Content originally authored by Brandon Dixon, Microsoft Partner of Product Management, on May 10, 2016.
Did you know that Microsoft crawls the internet's web pages daily- to 2 billion HTTP requests daily?! For this reason, Defender TI users can leverage derived datasets such as Trackers, Components, Host Pairs, and Cookies during their investigations. Microsoft's web crawling technology is powerful because it's not just a simulation but a fully instrumented browser. To understand what this means, we thought it would be useful to go behind the scenes and into a sample crawl response from the Microsoft Defender Threat Intelligence (Defender TI) toolset.
Web Crawling Process
Understanding a web crawl is a reasonably straightforward process. Like how you digest data on pages you browse online, Microsoft's web crawlers essentially do the same, only faster, automated, and made to store the entire chain of events. When web crawlers process web pages, they take note of links, images, dependent content, and other details to construct a sequence of events and relationships. Web crawls are powered by an extensive set of configuration parameters that could dictate an exact URL starting point or something more complex, like a search engine query.
Once they have a starting point, most web crawls will perform the initial crawl, take note of all the links from within the page, and then crawl those follow-on pages performing the same process repeatedly. Most web crawls have a depth limit that stops after 25 or so links outside the initial starting point to avoid crawling forever. Microsoft's configuration allows for some different parameters to be set that dictate the operation of the web crawl.
Knowing that malicious actors are always trying to avoid detection, Microsoft has invested a great deal of time and effort into its proxy infrastructure. This includes a combination of standard servers and mobile cell providers being used as egress points deployed worldwide. The ability to simulate a mobile device in the region where it's being targeted means that Microsoft crawlers are more likely to observe the complete exploitation chain.
Microsoft has an internal web front-end tool for the raw data collected from a web crawl and slices it into the following sections.
If you ever view a web page in Microsoft Edge and fire up the Microsoft Edge Developer Tools, you might notice a few messages in the console. Sometimes these are leftover debugging statements from the site author, and other times they are errors encountered when rendering the page. These messages are stored with the web crawl details and presented in raw form. While not always helpful, it's possible that unique messages could be buried inside of the messages pane that may show signs of a common author or malicious tactic.

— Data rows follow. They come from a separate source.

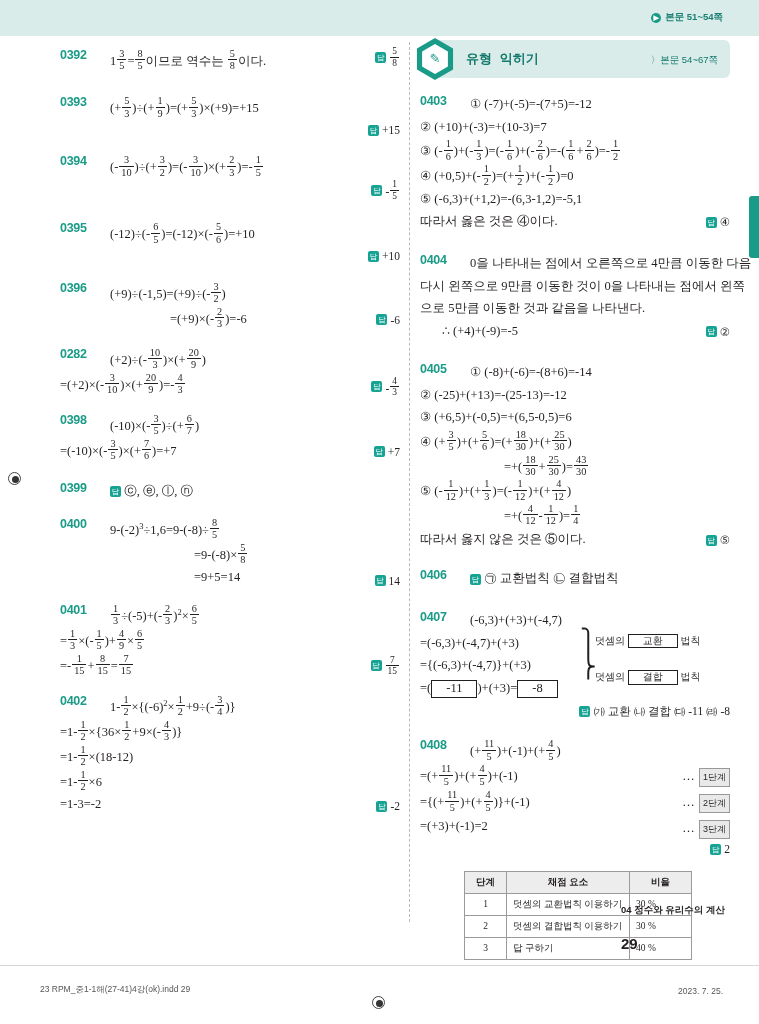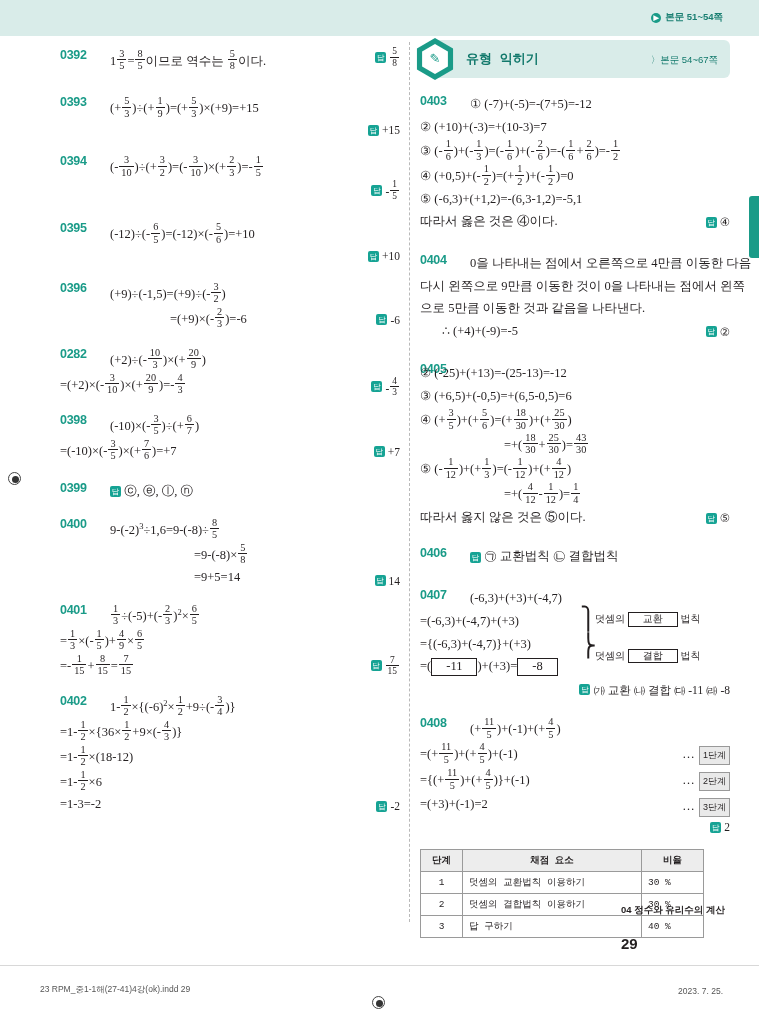--- a/index.html
+++ b/index.html
@@ -483,6 +483,9 @@
 
     <div class="item" style="margin-top:20px;">
       <div class="qnum">0405</div>
+      <div class="qbody">
+        <div class="line">① (-8)+(-6)=-(8+6)=-14</div>
+      </div>
       <div style="font-size:12.5px; line-height:1.8;">
         <div class="line">② (-25)+(+13)=-(25-13)=-12</div>
         <div class="line">③ (+6,5)+(-0,5)=+(6,5-0,5)=6</div>

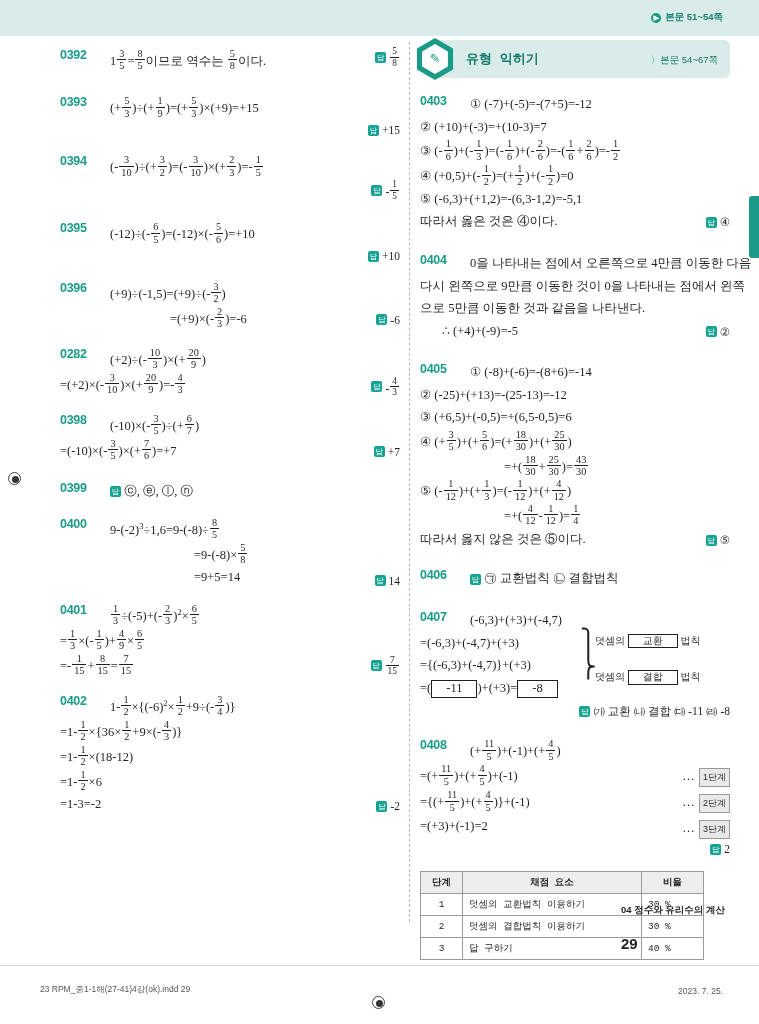--- a/index.html
+++ b/index.html
@@ -179,10 +179,11 @@
   
   table.rubric {
     border-collapse:collapse;
-    width:284px;
+    width:228px;
     margin-top:10px;
-    font-family:Liberation Mono, monospace;
+    font-family:Liberation Serif, serif;
     font-size:9.5px;
+    margin-left:44px;
   }
   table.rubric th {
     background:#ededed;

Dependent requests are a great place to start when investigating a suspicious website—seeing all the requests made to create the page and how it was loaded can sometimes reveal things like malvertising through injected script tags or iframes. Additionally, seeing the resolving IP address means we can use that as another reference point for our investigation. Passive DNS data may reveal additional hostnames that the team has already actioned.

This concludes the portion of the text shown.